Св. Лука написал и второй том — «Деяния святых апостолов», где рассказывает о распространении Евангелия.
Еще позднее, в 90–100-е гг. было написано Евангелие от Иоанна — четвертое и последнее из канонических Евангелий — о котором при первом приближении можно сказать, что оно восполняет то, о чем не сказано в первых трех. Это касается как фактического материала, так и богословского подхода. С определенной условностью Ин. можно назвать «гностическим» или лучше «духовным», так как в нем мы читаем не только и не столько о делах Иисуса, сколько об их таинственном, «знаменательном» смысле и о той тайне познания истинного Бога, что открывается только верующему и только во Христе.

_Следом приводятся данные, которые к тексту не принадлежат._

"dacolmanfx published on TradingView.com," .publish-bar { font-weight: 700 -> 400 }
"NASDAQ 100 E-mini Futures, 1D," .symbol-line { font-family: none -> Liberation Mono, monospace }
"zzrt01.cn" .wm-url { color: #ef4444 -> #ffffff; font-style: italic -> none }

Тот факт, что в каноне Нового Завета первым идет Мф., может быть объяснен двояко. Во-первых, будучи писанием иудео-христианским, это Евангелие имеет ярко выраженную ветхозаветную «окраску» (например, начинается с состоящего из ветхозаветных имен родословия Иисуса Христа; содержит множество ветхозаветных пророческих цитат и т. п.). И потому оно стоит «на стыке» Ветхого и Нового Завета. Как своеобразный «мостик», оно связывает Ветхий Завет, т. е. первую часть христианской Библии, с Новым Заветом, второй и важнейшей ее частью. Во-вторых, не исключено, что изначально все-таки существовал некий еврейский «прототекст» Евангелия, бывший в ходу все у той же иудео-христианской общины Матфея (иерусалимской «матери-церкви»). Он и лег в основу Евангелия от Марка, которое в свою очередь было использовано для составления греческого Евангелия от Матфея с оглядкой на первичный еврейский текст (см. § 43. 3).
Св. ап. Иоанну принадлежит и книга, написанная в весьма распространенном тогда в иудействе (на рубеже дохристианской и христианской эр) апокалиптическом жанре. Ее так и называют: Откровение или по-греч. Апокалипсис (A)poka/luyij). В ней Иисус показан как исполнение мировой и человеческой истории.

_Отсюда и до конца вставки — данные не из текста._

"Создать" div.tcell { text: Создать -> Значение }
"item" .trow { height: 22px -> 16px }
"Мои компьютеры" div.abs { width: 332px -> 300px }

Примерно в эти же периоды кроме ап. Павла послания писали и другие апостолы, обращаясь к разным общинам — тот же Иоанн, Петр, Иаков, Иуда.
В целом процесс написания произведений, вошедших в Новый Завет, занял примерно полвека или чуть больше, а именно вторую половину I-го–начало II века.[254]

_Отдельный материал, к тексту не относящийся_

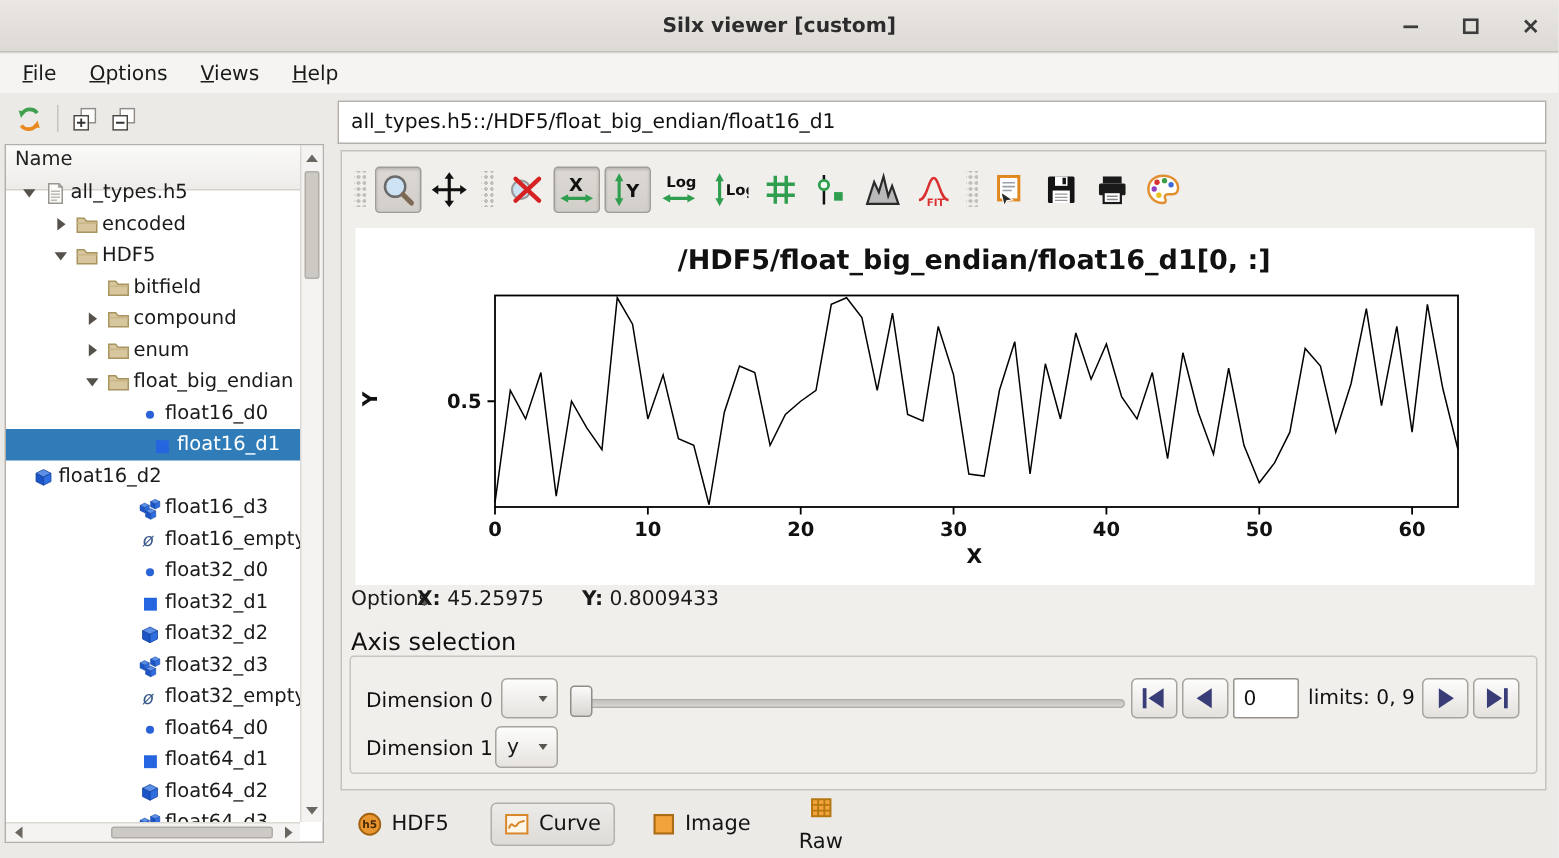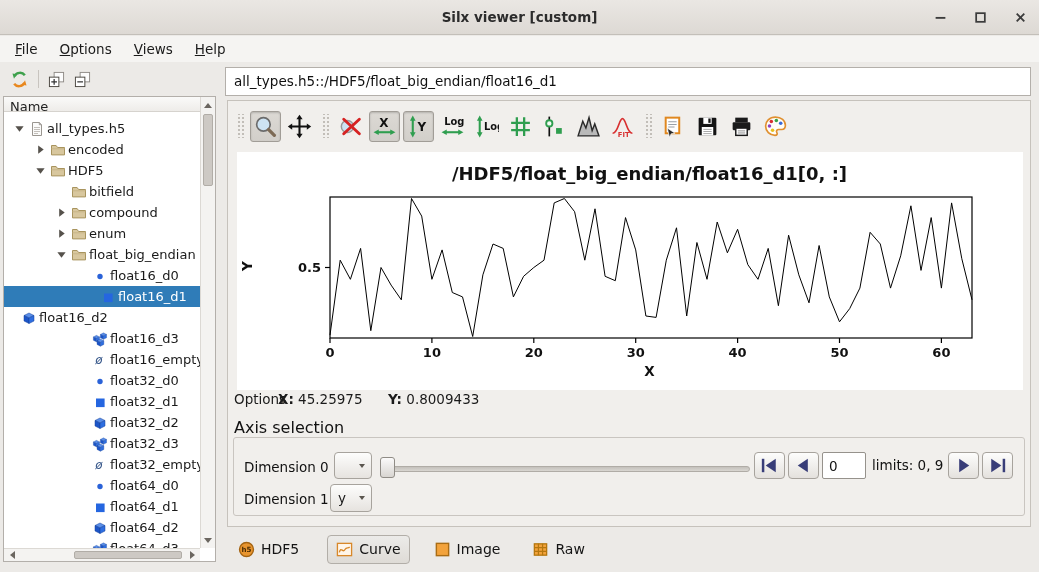"Name" #tree-header { height: 15px -> 30px }
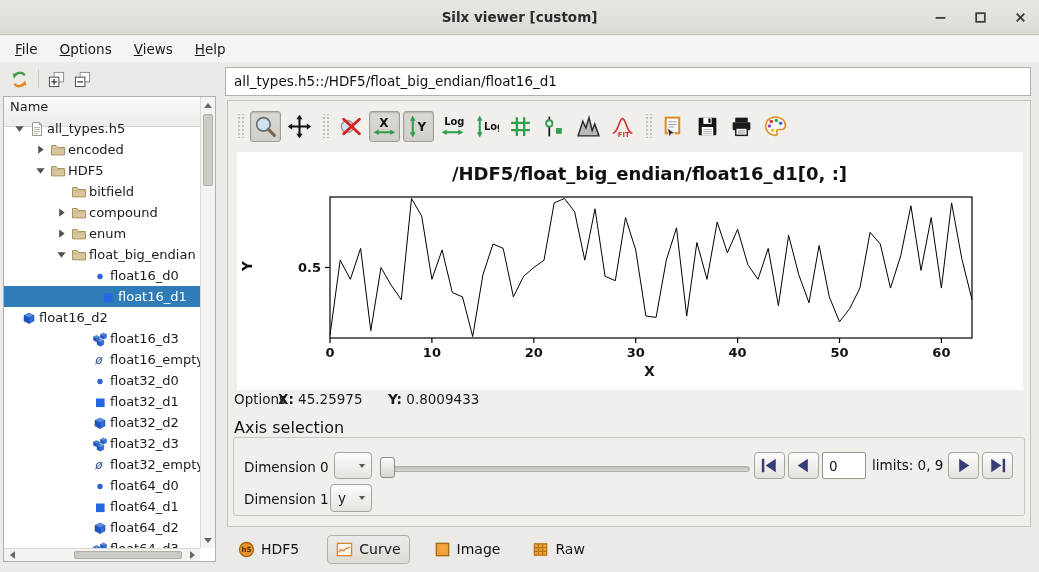"Raw" div.tab { flex-direction: none -> column }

Новый Завет как свод литературных текстов представляет собой удивительное, уникальное и даже парадоксальное явление. С одной стороны, мы знаем, что жизни и проповеди Иисуса Христа, жизни и проповеди Его апостолов — средой всего этого служила тогдашняя религиозная современность народа Израиля с его богатой ветхозаветной предысторией. Поэтому по языку, по манере мыслить и излагать свою проповедь новозаветные писания — плоть от плоти ветхозаветного Предания и Писания. Но вот странно: новозаветные книги в большинстве своем не являются абсолютно идентичными повторениями ветхозаветных жанров. Два наиболее распространенных новозаветных жанра — Евангелия и послания — не имеют прямых параллелей или точных соответствий в Ветхом Завете, да и вообще в древнем иудейском мире.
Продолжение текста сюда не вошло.